The Galapagos Islands, a province of Ecuador, are often thought of as a relatively untouched paradise of crystal clear waters and exotic creatures, but that may be about to change. Ecuador will now allow US military planes to operate from the islands’ San Cristobal airport in order to help combat drug trafficking. Ecuadorian lawmakers, however, are skeptical about the decision, as it could potentially have negative impacts on the islands’ conservation and biodiversity.
Congressman Carlos Viteri said that this collaboration with the US was “unacceptable,” especially if the agreement requires their country to “cede an inch of Ecuadorian territory.” Former president Rafael Correa agreed, saying on Twitter that the island is “not an aircraft carrier” for the Americans. And indeed, Ecuador’s own constitution seems to forbid such collaborations, saying that the “establishment of military bases or foreign facilities for military purposes shall not be allowed.”

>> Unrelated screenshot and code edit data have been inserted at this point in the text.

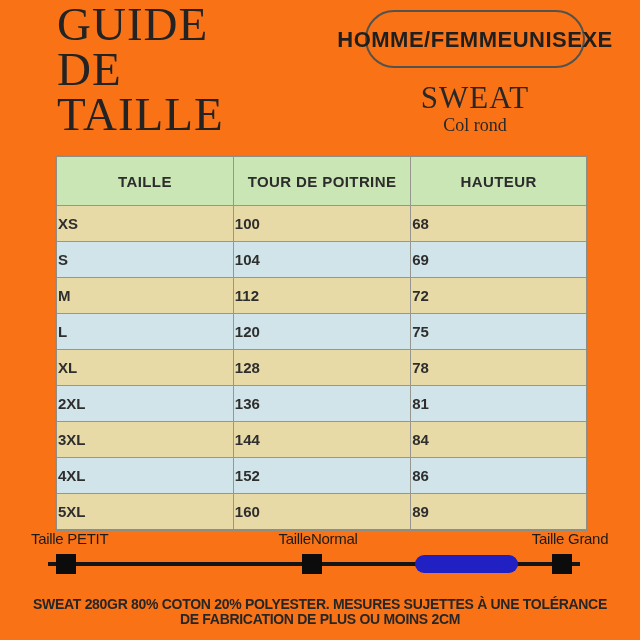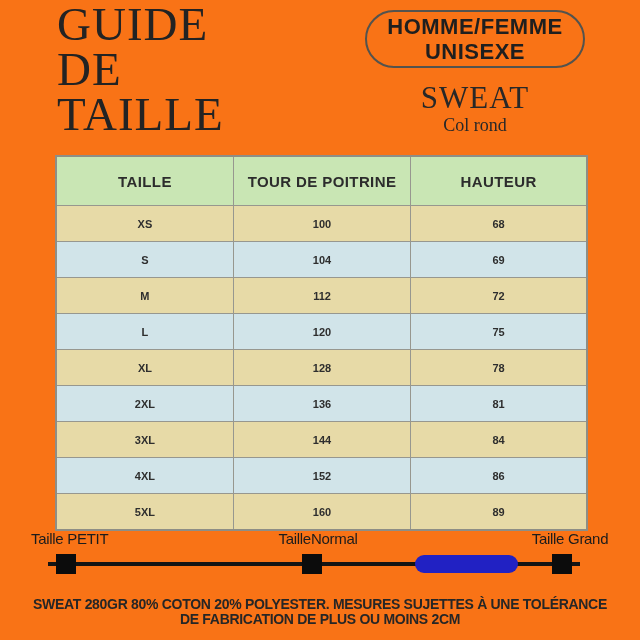--- a/index.html
+++ b/index.html
@@ -20,7 +20,7 @@
   .badge{
     position:absolute;left:365px;top:10px;width:220px;height:58px;
     box-sizing:border-box;border:2px solid #53534e;border-radius:30px;
-    display:flex;flex-direction:column;justify-content:center;align-items:center;
+    display:flex;flex-direction:row;justify-content:center;align-items:center;
     background:transparent;
   }
   .badge div{

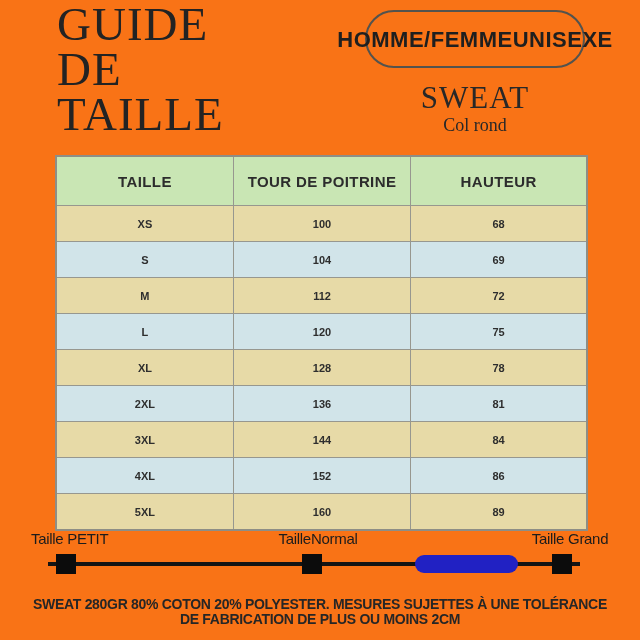--- a/index.html
+++ b/index.html
@@ -46,8 +46,8 @@
     border:1px solid #97978f;text-align:center;
   }
   table.size td{
-    height:33px;font-size:11px;font-weight:bold;color:#2e2e2e;
-    border:1px solid #97978f;text-align:center;margin-top:12px;
+    height:33px;font-size:15px;font-weight:bold;color:#2e2e2e;
+    border:1px solid #97978f;text-align:left;margin-top:12px;
   }
   tr.tan td{background:#e7daa7;}
   tr.blue td{background:#d1e4e9;}

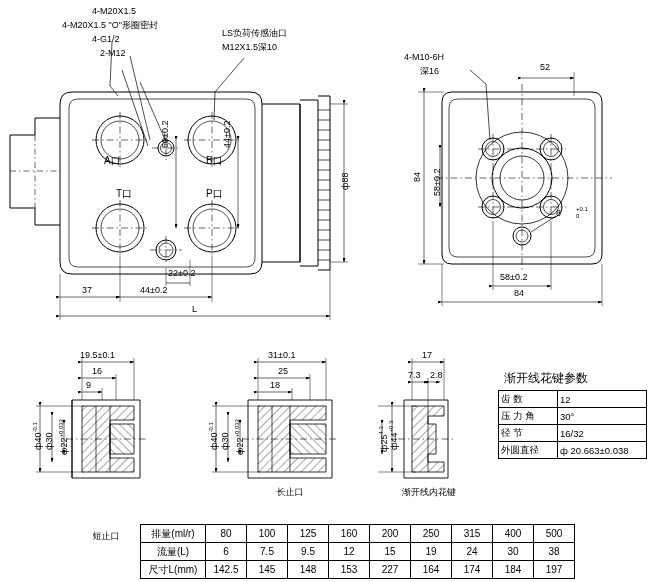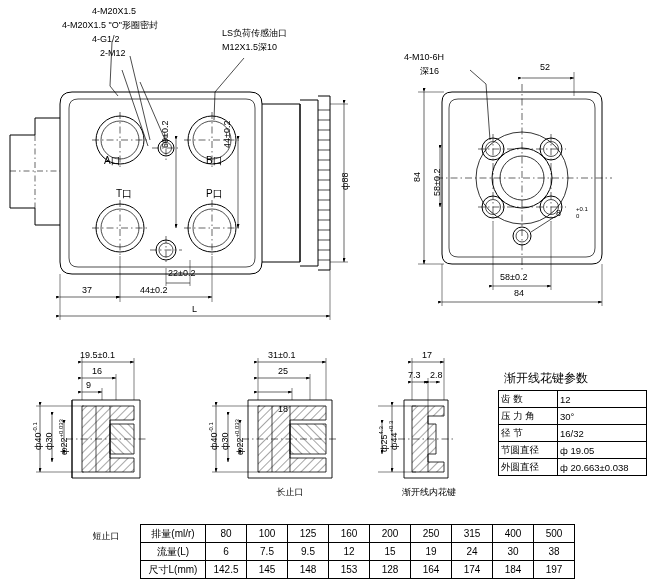--- a/index.html
+++ b/index.html
@@ -302,7 +302,7 @@
 
 <div class="lbl" style="left:268px;top:350px;">31±0.1</div>
 <div class="lbl" style="left:278px;top:366px;">25</div>
-<div class="lbl" style="left:278px;top:380px;margin-top:24px;">18</div>
+<div class="lbl" style="left:270px;top:380px;">18</div>
 <div class="lbl" style="left:206px;top:450px;transform:rotate(-90deg);transform-origin:left top;"><span>ф40</span><sup style="font-size:6px;">-0.1</sup></div>
 <div class="lbl" style="left:220px;top:450px;transform:rotate(-90deg);transform-origin:left top;">ф30</div>
 <div class="lbl" style="left:232px;top:455px;transform:rotate(-90deg);transform-origin:left top;"><span>ф22</span><sup style="font-size:6px;">+0.033</sup></div>

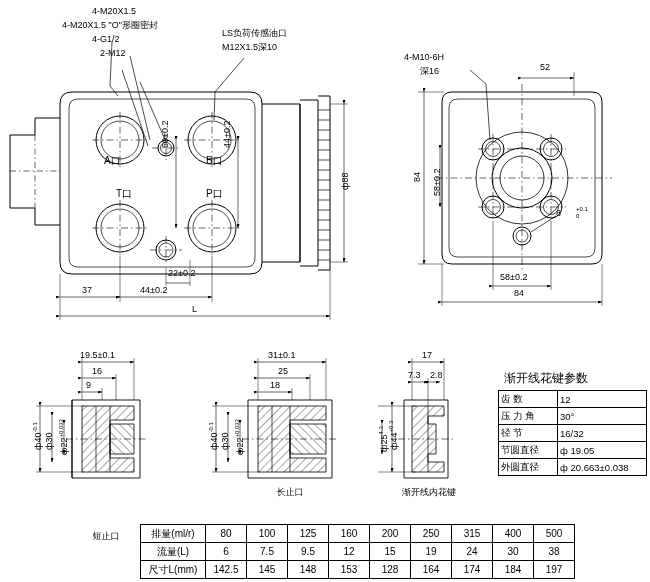--- a/index.html
+++ b/index.html
@@ -331,10 +331,6 @@
       <td>16/32</td>
     </tr>
     <tr>
-      <td>节圆直径</td>
-      <td>ф 19.05</td>
-    </tr>
-    <tr>
       <td>外圆直径</td>
       <td>ф 20.663±0.038</td>
     </tr>

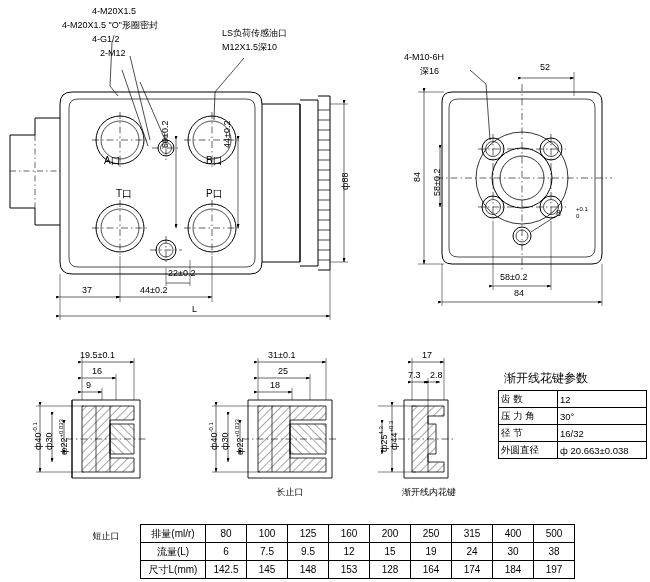--- a/index.html
+++ b/index.html
@@ -369,7 +369,7 @@
       <td class="v">145</td>
       <td class="v">148</td>
       <td class="v">153</td>
-      <td class="v">128</td>
+      <td class="v">227</td>
       <td class="v">164</td>
       <td class="v">174</td>
       <td class="v">184</td>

Despite the backlash, defense minister Oswaldo Jarrin seems unfazed. He insisted that the American presence would not be permanent and that, “Galapagos is for Ecuador our aircraft carrier, it is our natural carrier, because it assures us permanent replenishment, interception facilities, and it is 1,000 kilometers from our coasts.”
Whether or not this military partnership proceeds smoothly remains to be seen, but it certainly looks like a few bumps can be expected in the road ahead, at least in public opinion.